(Source records)
+ + + + +

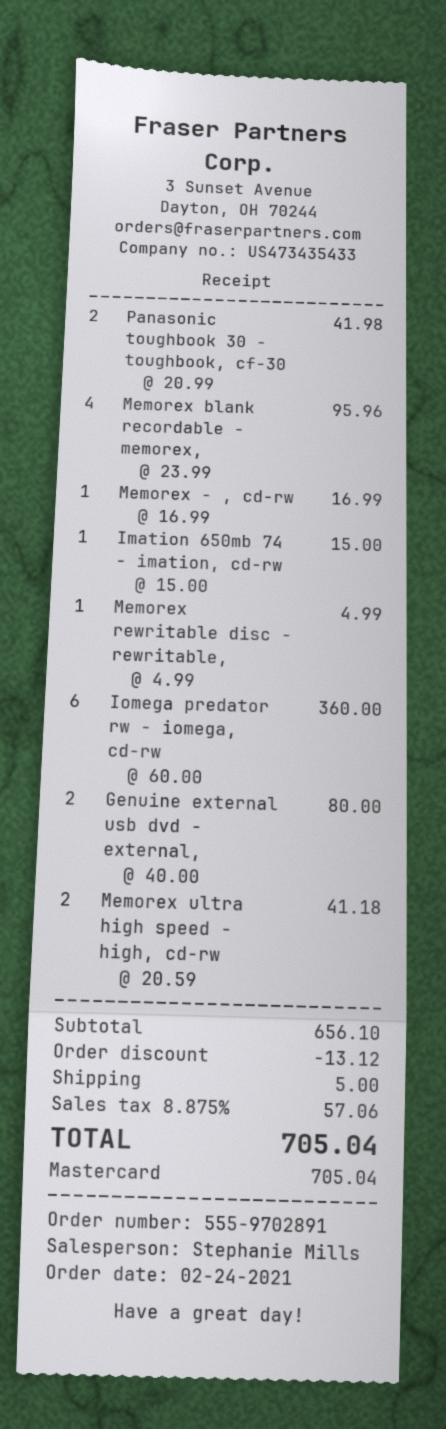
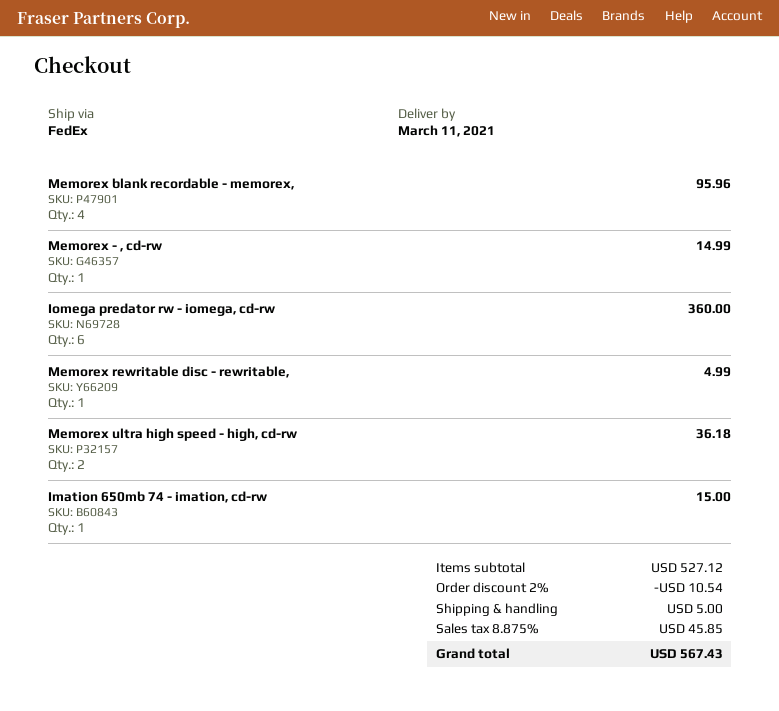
Panasonic toughbook 30 - toughbook, cf-30: 2 for 41.98 -> none
Memorex - , cd-rw: 1 for 16.99 -> 1 for 14.99
Genuine external usb dvd - external,: 2 for 80.00 -> none
Memorex ultra high speed - high, cd-rw: 2 for 41.18 -> 2 for 36.18
subtotal: 656.10 -> 527.12
discount: 13.12 -> 10.54
tax: 8.875% = 57.06 -> 8.875% = 45.85
total: 705.04 -> 567.43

+ + + + +

-- WHAT YOU SHOULD DO --
Output the entries above exactly, without their pictures.

-- ANSWER SECTION --
Panasonic toughbook 30 - toughbook, cf-30: 2 for 41.98 -> none
Memorex - , cd-rw: 1 for 16.99 -> 1 for 14.99
Genuine external usb dvd - external,: 2 for 80.00 -> none
Memorex ultra high speed - high, cd-rw: 2 for 41.18 -> 2 for 36.18
subtotal: 656.10 -> 527.12
discount: 13.12 -> 10.54
tax: 8.875% = 57.06 -> 8.875% = 45.85
total: 705.04 -> 567.43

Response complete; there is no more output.